TASK DETAILS:
Could you return every record below word for word, leaving out the pictures?

————

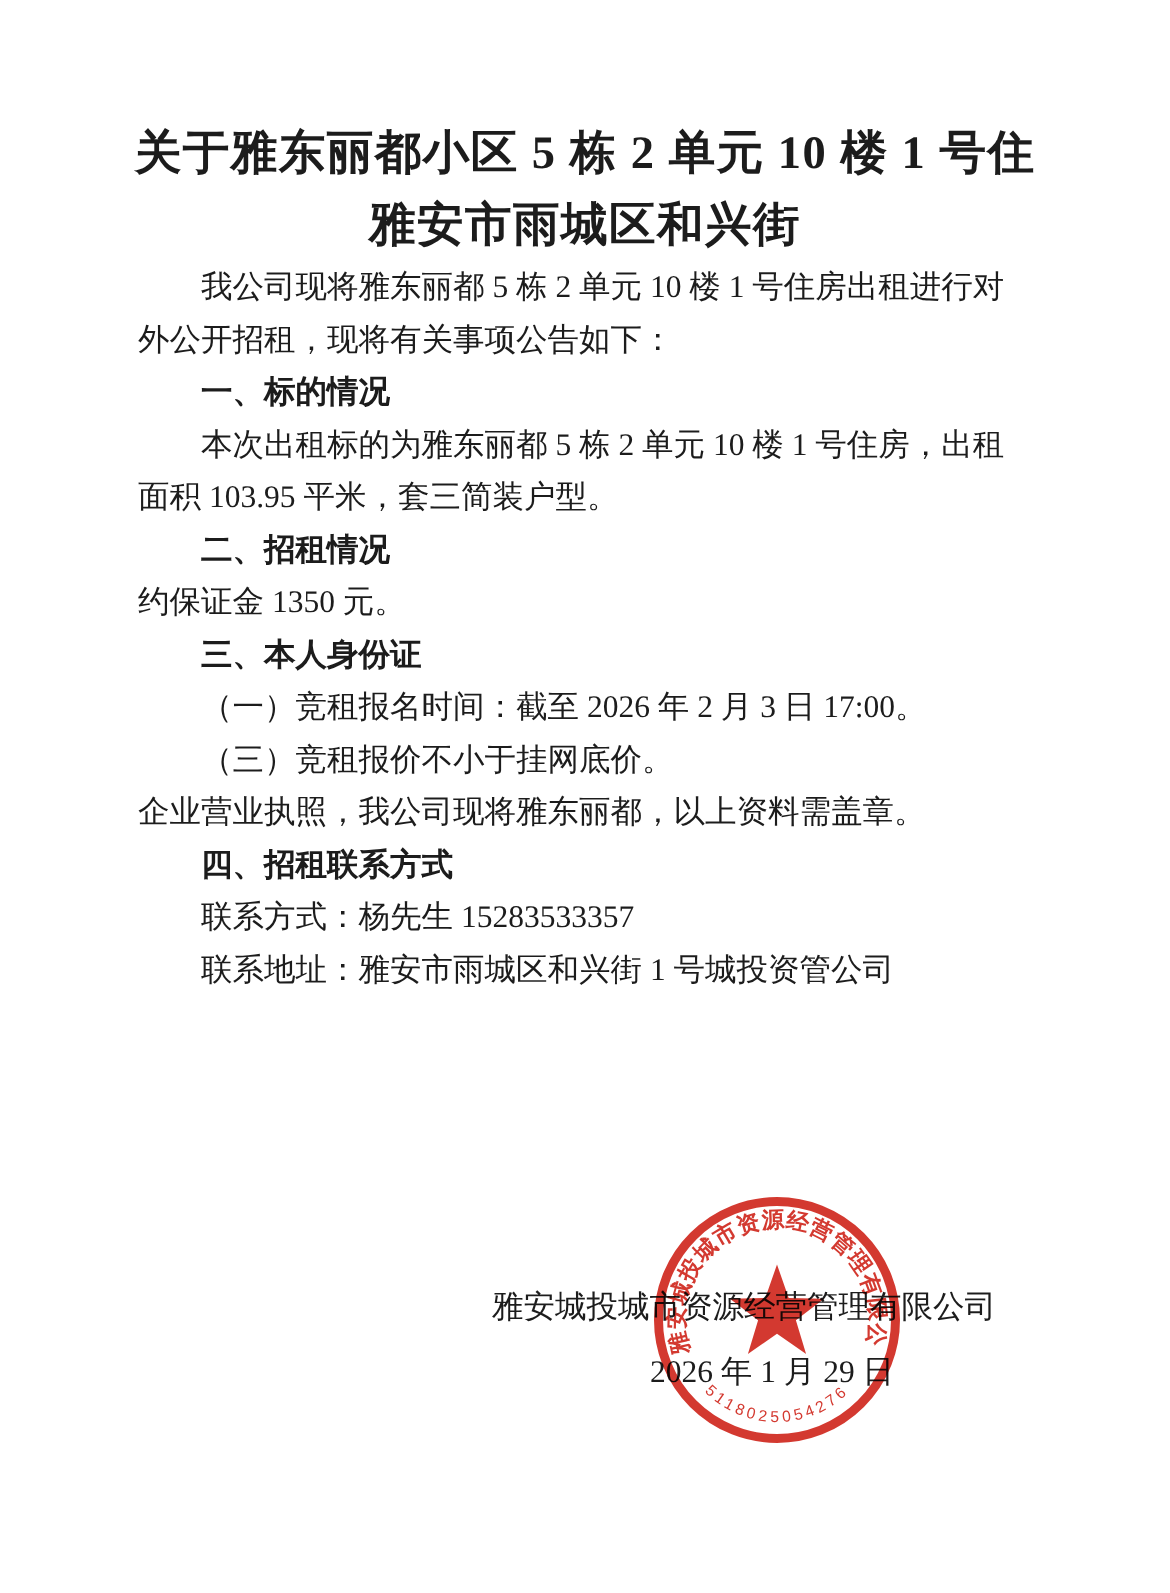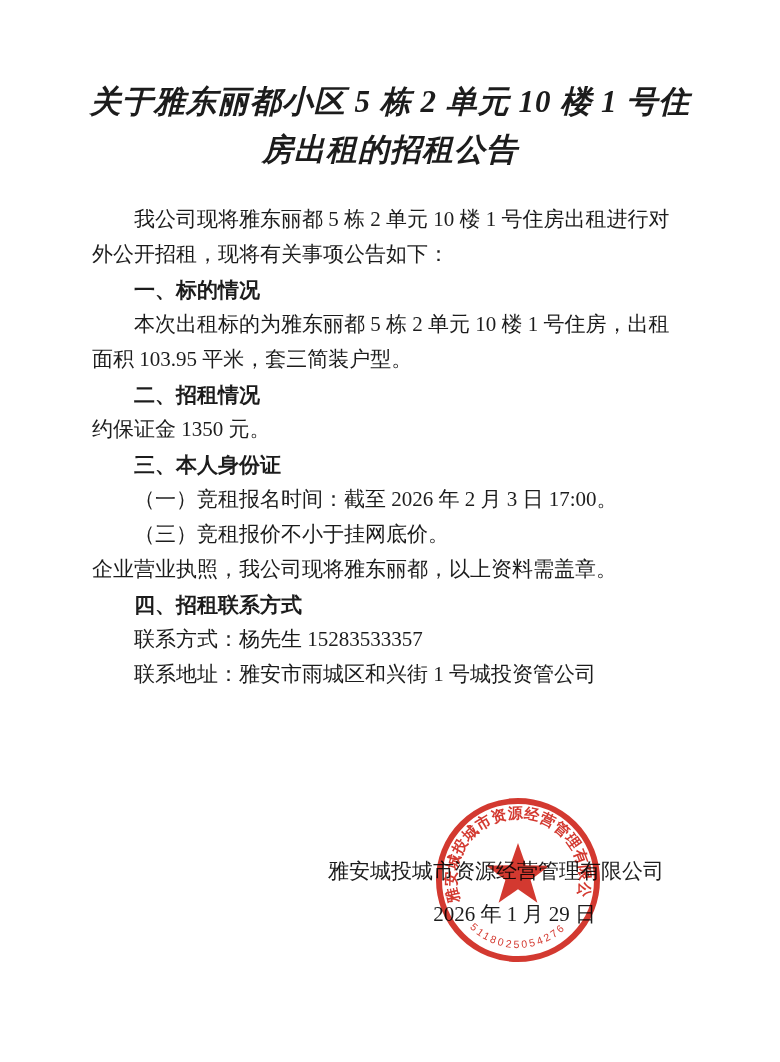--- a/index.html
+++ b/index.html
@@ -22,7 +22,6 @@
     line-height: 48px;
     font-family: "Liberation Serif", serif;
     letter-spacing: 1px;
-    font-style: italic;
   }
   .doc-body {
     margin-top: 28px;

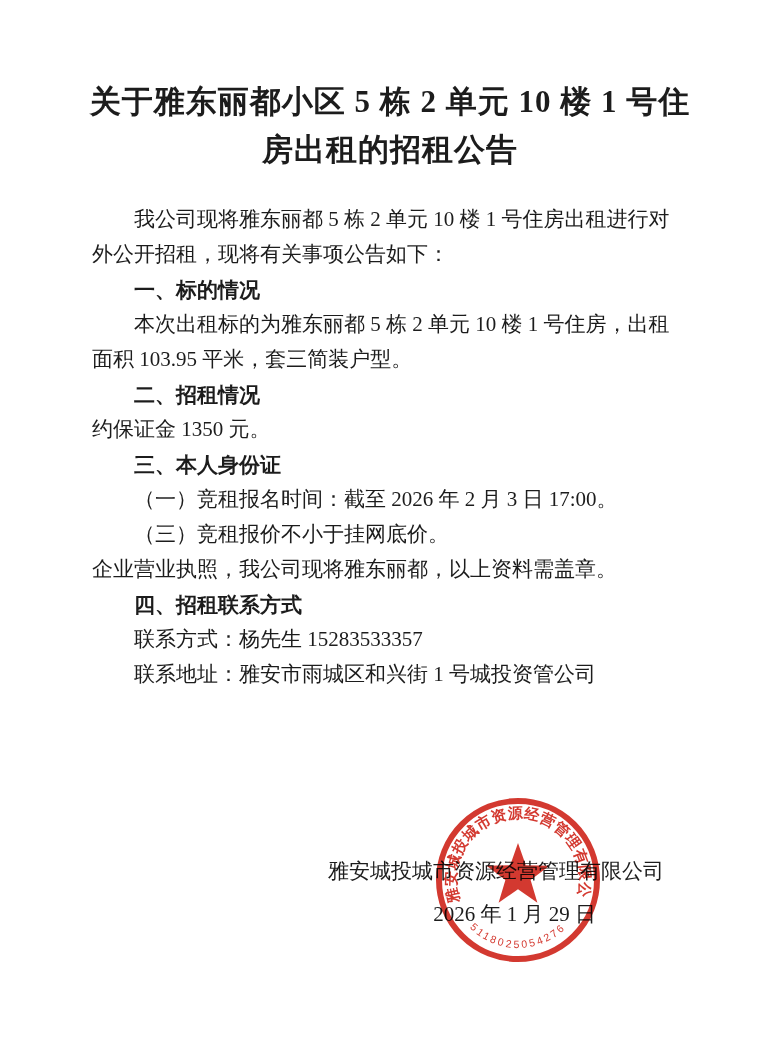--- a/index.html
+++ b/index.html
@@ -64,7 +64,7 @@
 
   <div class="doc-title">
     <div>关于雅东丽都小区 5 栋 2 单元 10 楼 1 号住</div>
-    <div>房出租的招租公告</div>
+    <div>雅安市雨城区和兴街</div>
   </div>
 
   <div class="doc-body">

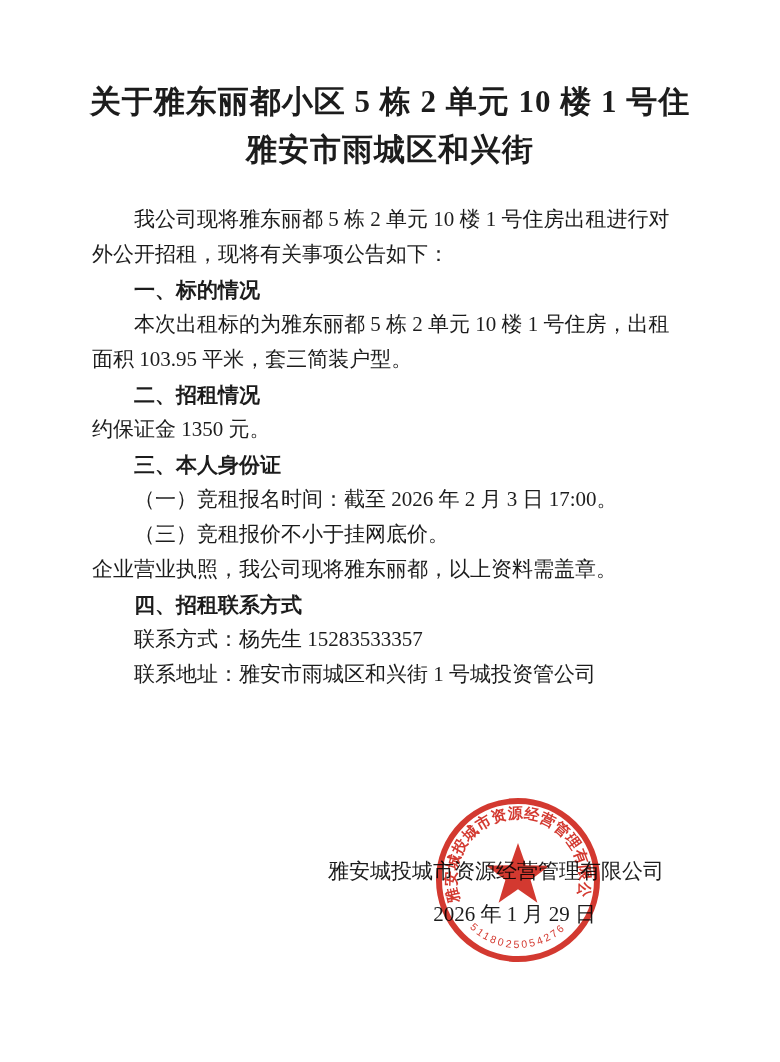--- a/index.html
+++ b/index.html
@@ -24,7 +24,6 @@
     letter-spacing: 1px;
   }
   .doc-body {
-    margin-top: 28px;
     padding: 0 92px;
     font-size: 21px;
     line-height: 35px;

————

ANSWER SECTION:
--- a/index.html
+++ b/index.html
@@ -22,7 +22,6 @@
     line-height: 48px;
     font-family: "Liberation Serif", serif;
     letter-spacing: 1px;
-    font-style: italic;
   }
   .doc-body {
     margin-top: 28px;

--- a/index.html
+++ b/index.html
@@ -64,7 +64,7 @@
 
   <div class="doc-title">
     <div>关于雅东丽都小区 5 栋 2 单元 10 楼 1 号住</div>
-    <div>房出租的招租公告</div>
+    <div>雅安市雨城区和兴街</div>
   </div>
 
   <div class="doc-body">

--- a/index.html
+++ b/index.html
@@ -24,7 +24,6 @@
     letter-spacing: 1px;
   }
   .doc-body {
-    margin-top: 28px;
     padding: 0 92px;
     font-size: 21px;
     line-height: 35px;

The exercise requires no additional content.